[Before-and-after change data]
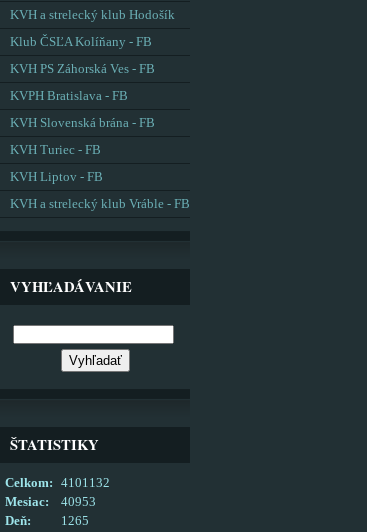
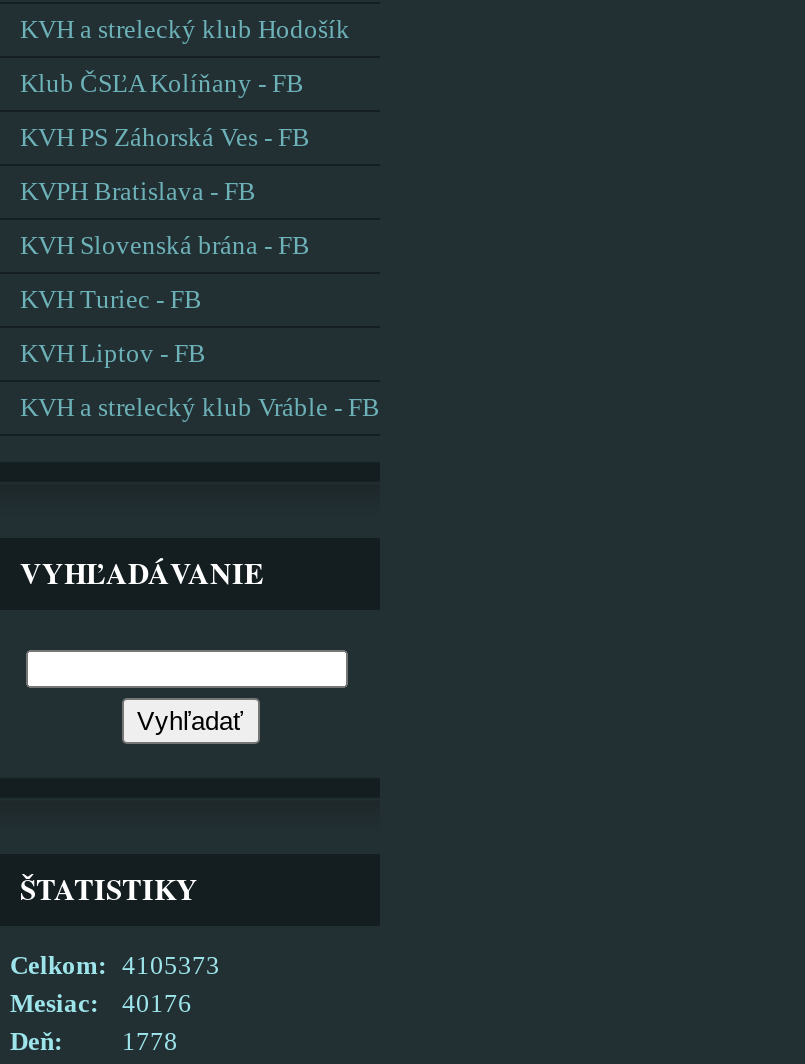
- Celkom: 4101132
+ Celkom: 4105373

- Mesiac: 40953
+ Mesiac: 40176

- 1265
+ 1778
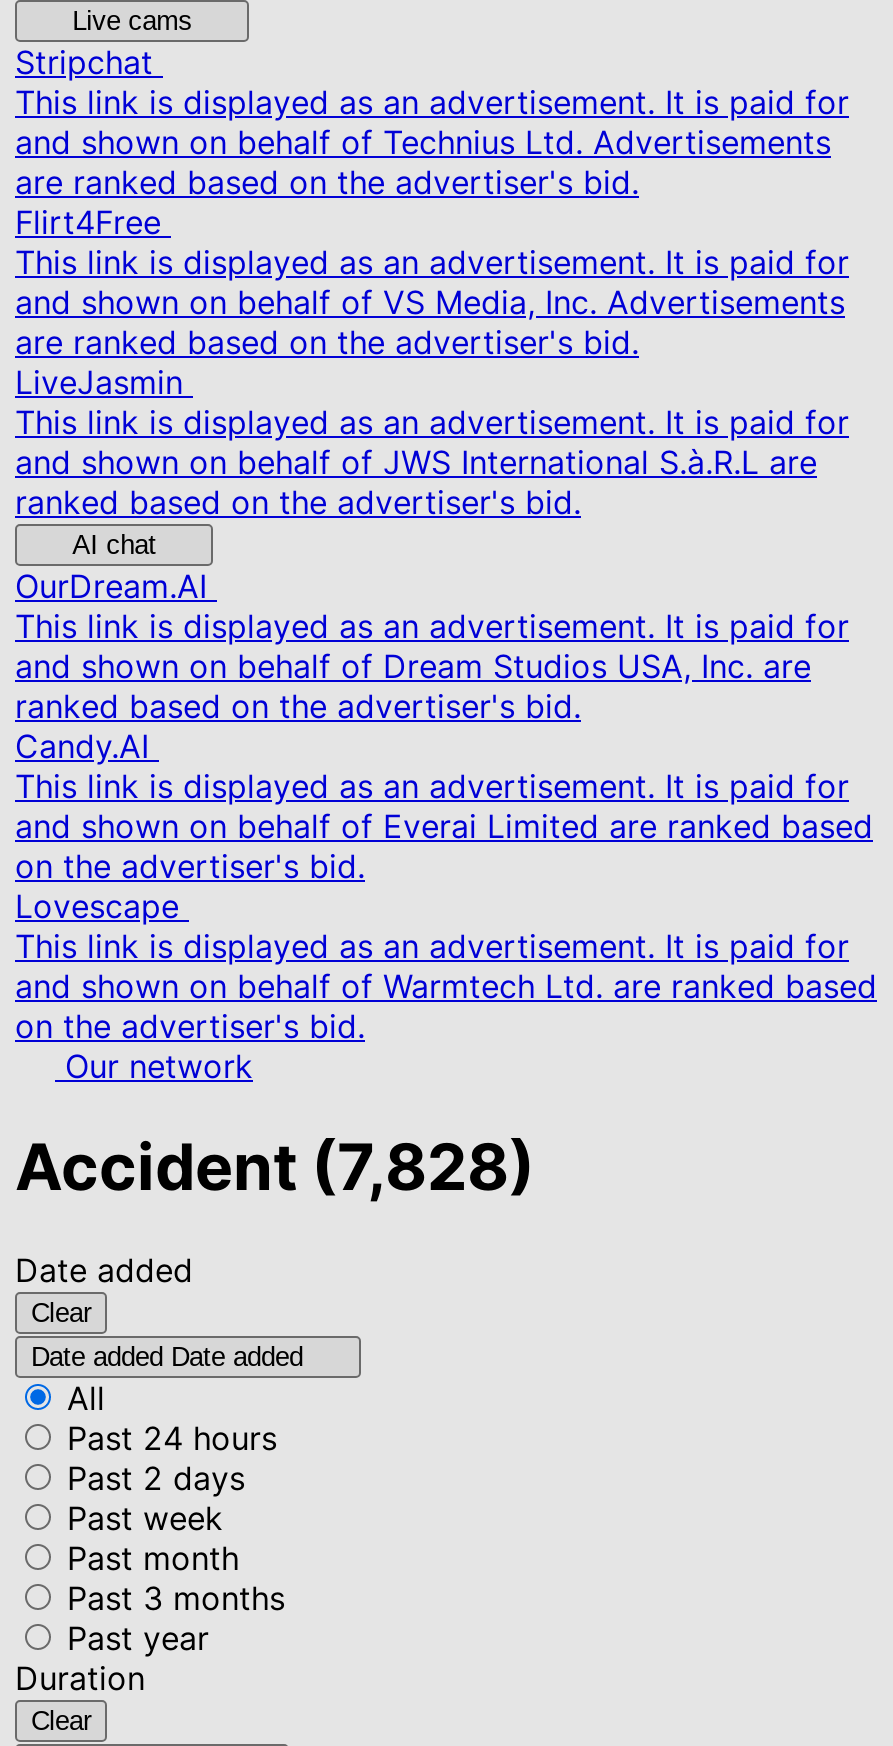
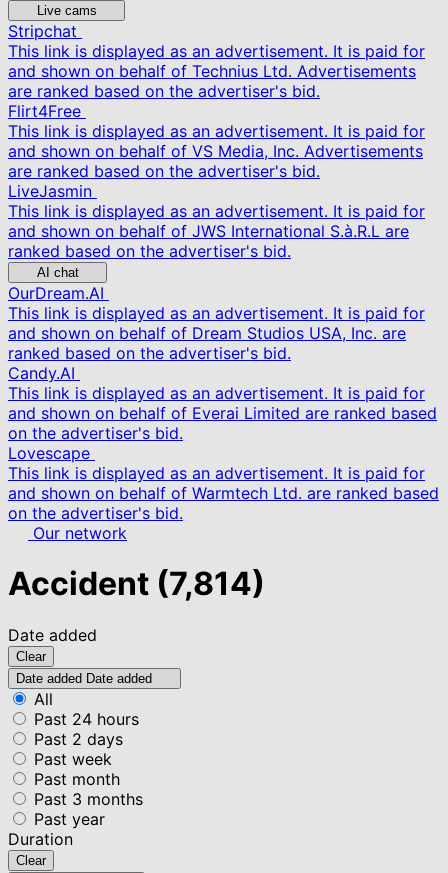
- Accident (7,828)
+ Accident (7,814)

▶ **WHAT YOU WILL DO**:
Copy every line of the records exactly as it is written, but not the pictures.

▶ **SOLUTION TO THIS PROBLEM**:
- Celkom: 4101132
+ Celkom: 4105373

- Mesiac: 40953
+ Mesiac: 40176

- 1265
+ 1778
- Accident (7,828)
+ Accident (7,814)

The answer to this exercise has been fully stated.